Rennes : dix mois de prison avec sursis requis contre le patron de la BAC

Par Lola Fourmy et Brigitte Hug, France Bleu Armorique et France Bleu vendredi 21 juillet 2017 à 10:44

Tribunal de Rennes -
Tribunal de Rennes - © AFP - CITIZENSIDE / EMMANUEL BROSSIER / CITIZENSIDE

Le patron de la Brigade anti-criminalité de Rennes est poursuivi pour violences, dénonciation calomnieuse et faux en écriture publique. Il est accusé d’avoir frappé au visage un homme pendant son interpellation et d’avoir tenté de camoufler son geste. La décision doit être rendue jeudi prochain.

"Ma responsabilité est de pouvoir me porter garant de la loyauté des fonctionnaires de police" a déclaré le procureur face au patron de la BAC de Rennes. L’homme de 56 ans, ancien du RAID et du GIGN, dirige la brigade anticriminalité, la BAC, de la ville depuis douze ans et avait un parcours exemplaire, jusqu’au début de ce mois de mai.

Le 5 mai dernier, il suspecte une transaction douteuse ,quartier Sarah Bernhardt, et décide d’interpeller le jeune dealer présumé. Celui-ci se réfugie dans un bar du quartier, et c’est là, une fois au sol que le jeune homme reçoit un coup de genou en plein visage de la part du patron de la BAC.

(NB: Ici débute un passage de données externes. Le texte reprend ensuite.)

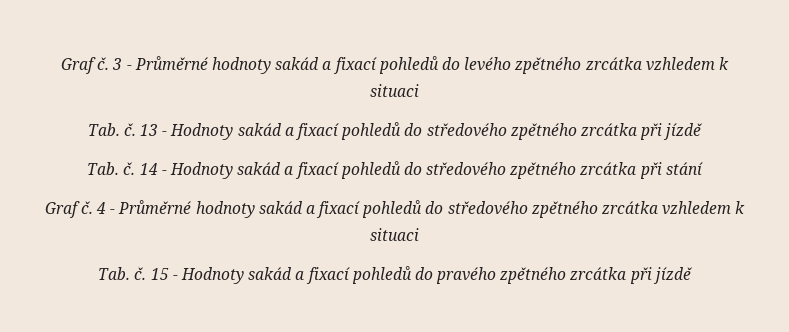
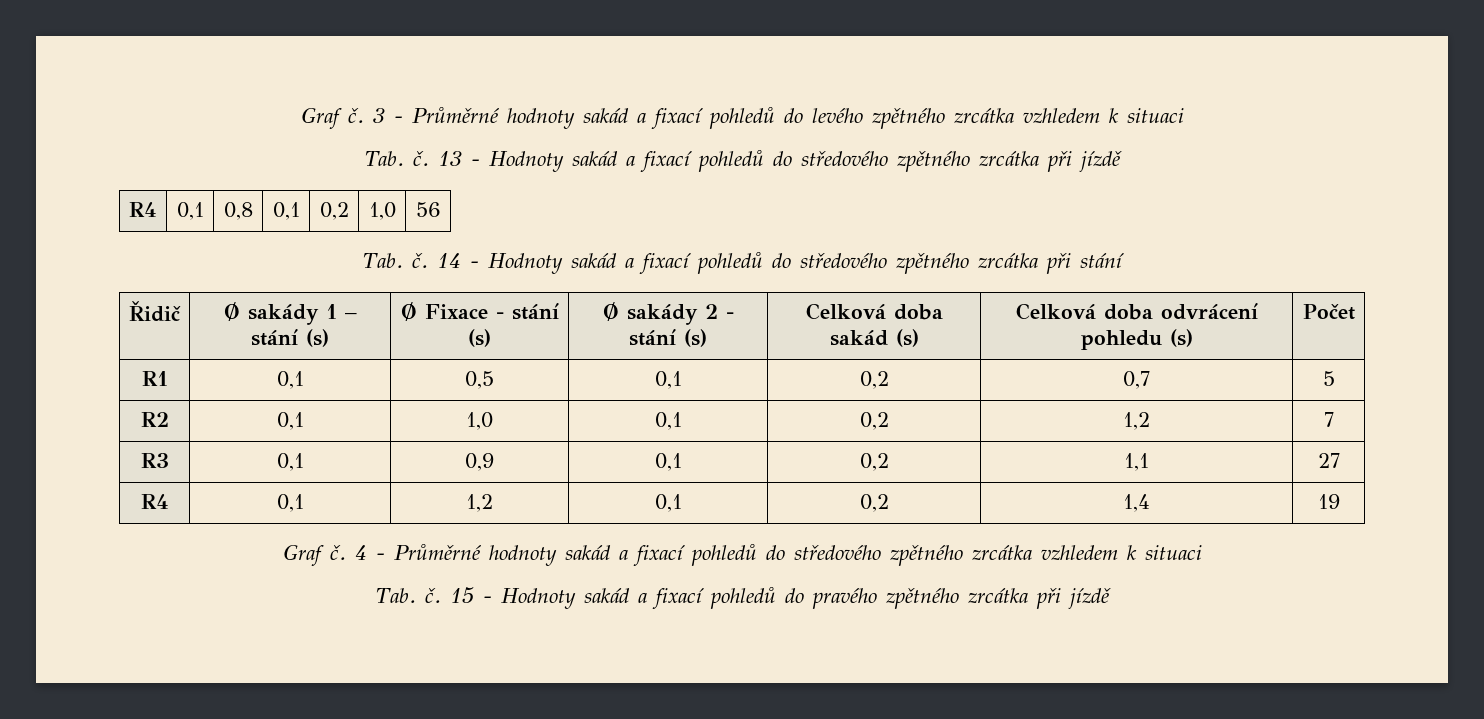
+ R4 | 0,1 | 0,8 | 0,1 | 0,2 | 1,0 | 56
+ Řidič | Ø sakády 1 – stání (s) | Ø Fixace - stání (s) | Ø sakády 2 - stání (s) | Celková doba sakád (s) | Celková doba odvrácení pohledu (s) | Počet
+ R1 | 0,1 | 0,5 | 0,1 | 0,2 | 0,7 | 5
+ R2 | 0,1 | 1,0 | 0,1 | 0,2 | 1,2 | 7
+ R3 | 0,1 | 0,9 | 0,1 | 0,2 | 1,1 | 27
+ R4 | 0,1 | 1,2 | 0,1 | 0,2 | 1,4 | 19

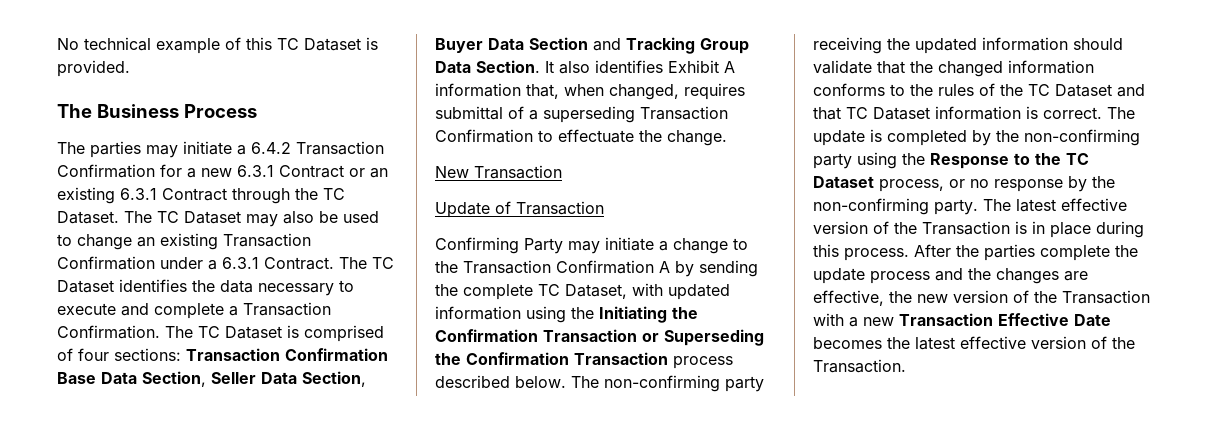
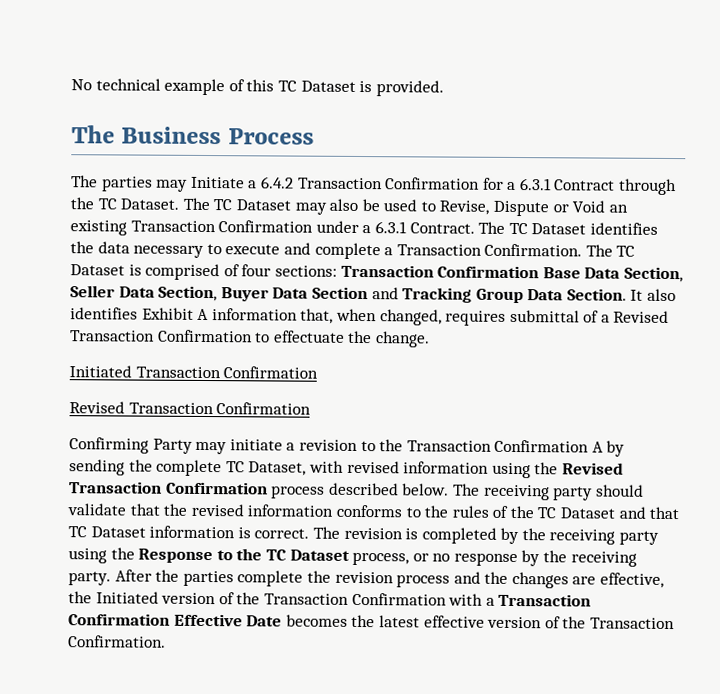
- The parties may initiate a 6.4.2 Transaction Confirmation for a new 6.3.1 Contract or an existing 6.3.1 Contract through the TC Dataset.
+ The parties may Initiate a 6.4.2 Transaction Confirmation for a 6.3.1 Contract through the TC Dataset.
- The TC Dataset may also be used to change an existing Transaction Confirmation under a 6.3.1 Contract.
+ The TC Dataset may also be used to Revise, Dispute or Void an existing Transaction Confirmation under a 6.3.1 Contract.
- It also identifies Exhibit A information that, when changed, requires submittal of a superseding Transaction Confirmation to effectuate the change.
+ It also identifies Exhibit A information that, when changed, requires submittal of a Revised Transaction Confirmation to effectuate the change.
- New Transaction
- Update of Transaction
+ Initiated Transaction Confirmation
+ Revised Transaction Confirmation
- Confirming Party may initiate a change to the Transaction Confirmation A by sending the complete TC Dataset, with updated information using the Initiating the Confirmation Transaction or Superseding the Confirmation Transaction process described below. The non-confirming party receiving the updated information should validate that the changed information conforms to the rules of the TC Dataset and that TC Dataset information is correct.
+ Confirming Party may initiate a revision to the Transaction Confirmation A by sending the complete TC Dataset, with revised information using the Revised Transaction Confirmation process described below. The receiving party should validate that the revised information conforms to the rules of the TC Dataset and that TC Dataset information is correct.
- The update is completed by the non-confirming party using the Response to the TC Dataset process, or no response by the non-confirming party. The latest effective version of the Transaction is in place during this process.
+ The revision is completed by the receiving party using the Response to the TC Dataset process, or no response by the receiving party.
- After the parties complete the update process and the changes are effective, the new version of the Transaction with a new Transaction Effective Date becomes the latest effective version of the Transaction.
+ After the parties complete the revision process and the changes are effective, the Initiated version of the Transaction Confirmation with a Transaction Confirmation Effective Date becomes the latest effective version of the Transaction Confirmation.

Mais plus blâmable encore, le chef de la police aurait tenté de camoufler son geste, en portant plainte contre le jeune trafiquant affirmant que celui-ci l’aurait frappé. Des faits démentis par les images de la vidéosurveillance du bar.

Il a réitéré ses mensonges devant une salle d’audience - avocate de la victime présumée

Pendant l’audience devant le tribunal correctionnel de Rennes, ce jeudi, le policier a reconnu avoir "failli". Il s’est dit "fatigué, usé, après avoir enchaîné une semaine et demi de service". Son avocat, Frédéric Birrien, n’imagine pas pour autant que son client soit condamné. "A mon sens, il a été irréprochable lors de son intervention", confie t-il à France Bleu Armorique.

L’avocate de la victime présumée, Gwendoline Ténier, regrette que le chef de file des policiers de la BAC ait continué de "mentir" devant le tribunal. Elle se dit satisfaite des réquisitions du parquet.

Le parquet qui a requis donc dix mois de prison avec sursis à l’encontre du policier. Le tribunal a mis sa décision en délibéré au 27 juillet, jeudi prochain.